Breathing has also been difficult for him, and he has often relied on oxygen and a ventilator to survive, they said.

Traditional Amish like the Hertzlers, some of whom reside in outlying areas of the Buffalo region, live without electricity, central heating, running water and other modern conveniences. In the Hertzlers’ case, they were using batteries to power some of the devices they needed for Amos’ care.

Amos received care at Buffalo’s Women & Children’s Hospital before his parents decided to take him to Boston to seek further treatment – including the attachment procedure that they were hoping would have allowed him to eat, breathe and speak more normally.

The family said they were happy to be bringing Amos home even though the surgical procedure that would have fixed his atresia did not work as they had hoped.

“For most children, it works out,” Aaron Hertzler said of the attachment process.

“For a few children, it doesn’t work out.”

“He was just one of the ones that didn’t work out. It’s a complicated thing for anybody.”

The Hertzler family said Amos received good care in Boston, and they were happy they took Amos there to attempt the procedure.

According to the Hertzler family, they have paid the major portion of the more than $200,000 hospital bill that Amos has accumulated during his stay in Boston.

But another portion – likely in the range of $13,000 to $20,000, they said – remains unpaid.

That is why the Amish community is holding the breakfast benefit to help pay off the remaining bills, said Hertzler family members.

The breakfast will include pancakes, maple syrup, orange juice and hot cocoa, doughnuts, and sausage, said Noah Hertzler, Aaron Hertzler’s older brother and Amos’ uncle.

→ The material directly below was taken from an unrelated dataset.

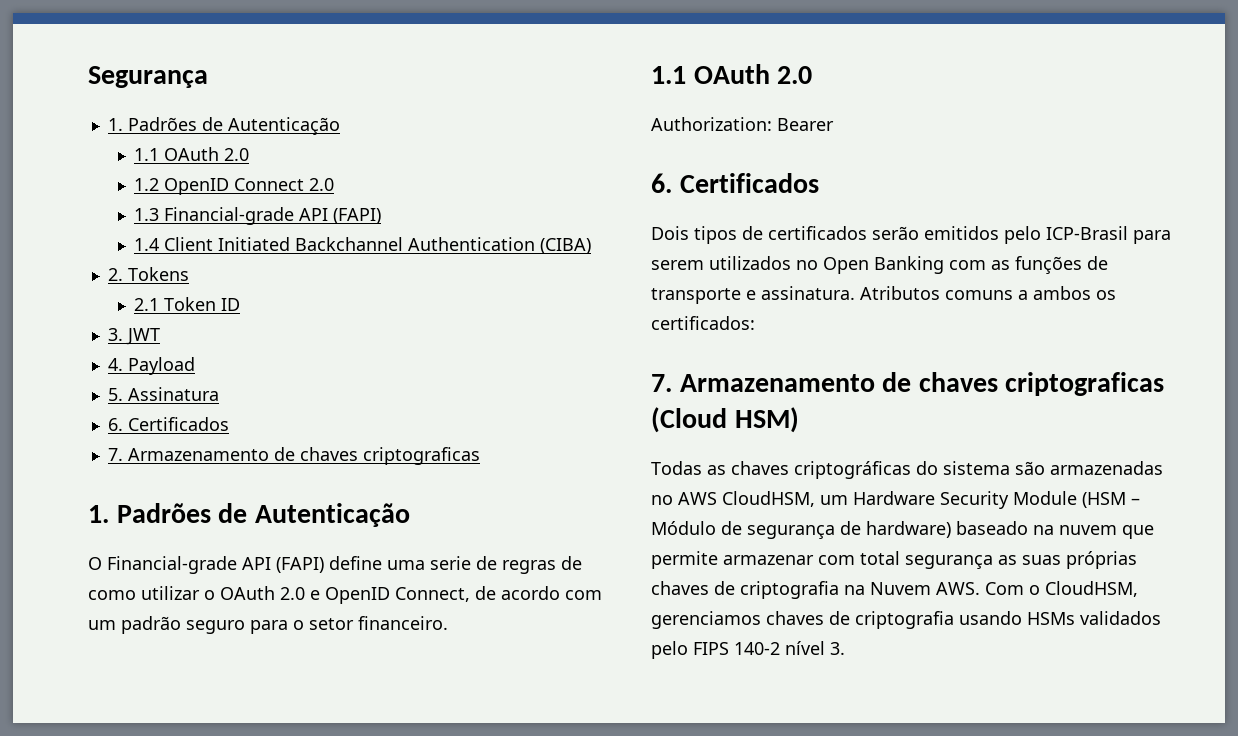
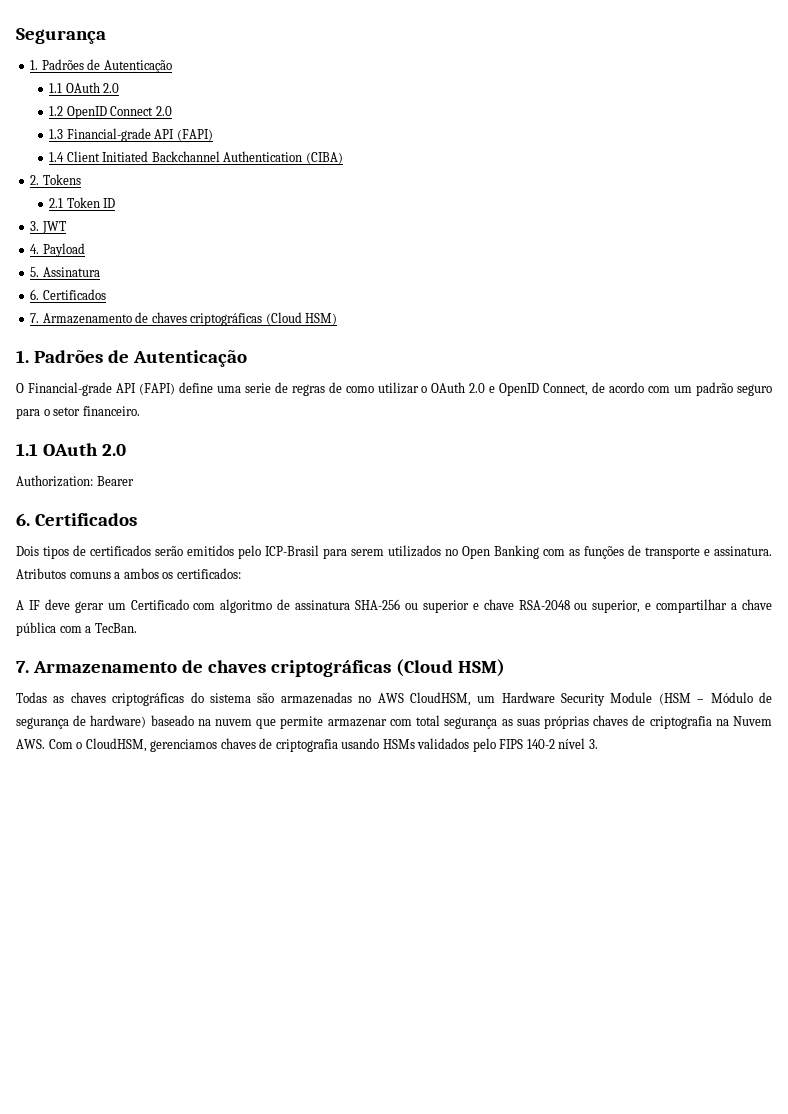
[362,447,480,465] criptograficas -> [190,312,338,326] criptográficas (Cloud HSM)
[651,372,1165,396] // 7. Armazenamento de chaves criptograficas -> [16,599,773,613] [16,622,137,636] [16,660,391,677] // A IF deve gerar um Certificado com algoritmo de assinatura SHA-256 ou superior e chave RSA-2048 ou superior, e compartilhar a chave pública com a TecBan. // 7. Armazenamento de chaves criptográficas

No set ticket price is being asked, but the Amish will take people’s donations toward Amos’ care, he said. The Hertzler family has established a fund in Amos’ name at Cattaraugus County Bank.

Amish handicrafts, including quilts, will also be available at the event.

Overall, the family is focusing on their happiness in welcoming Amos back home after more than a year away from Western New York.

“Maybe this good country air will help him out,” said Noah Hertzler.

Noah Hertzler emphasized the gratitude of the Amish toward those who have contributed to Amos’ care.

“I want to heartily thank people for the help they gave us so far,” Noah Hertzler said.

“The previous benefits did really well.

“We are so grateful to people for everything they have done for us.”

Aaron Hertzler, Amos’ father, said he and his wife, Katieann, plan to keep Amos at home for a year or two, to nurture him and see how he develops and grows.

Then the family may attempt another procedure to create an attached esophagus for Amos, he said.

“I guess we’ll cross that bridge when we come to it,” Aaron Hertzler said.

Amos’ sunny disposition has remained the same, despite his long hospital stay, his father said.

“He’s just a very happy little boy,” Aaron Hertzler said. “He doesn’t cry usually.”

“He does a lot of playing, a lot of kicking. He’s very active.”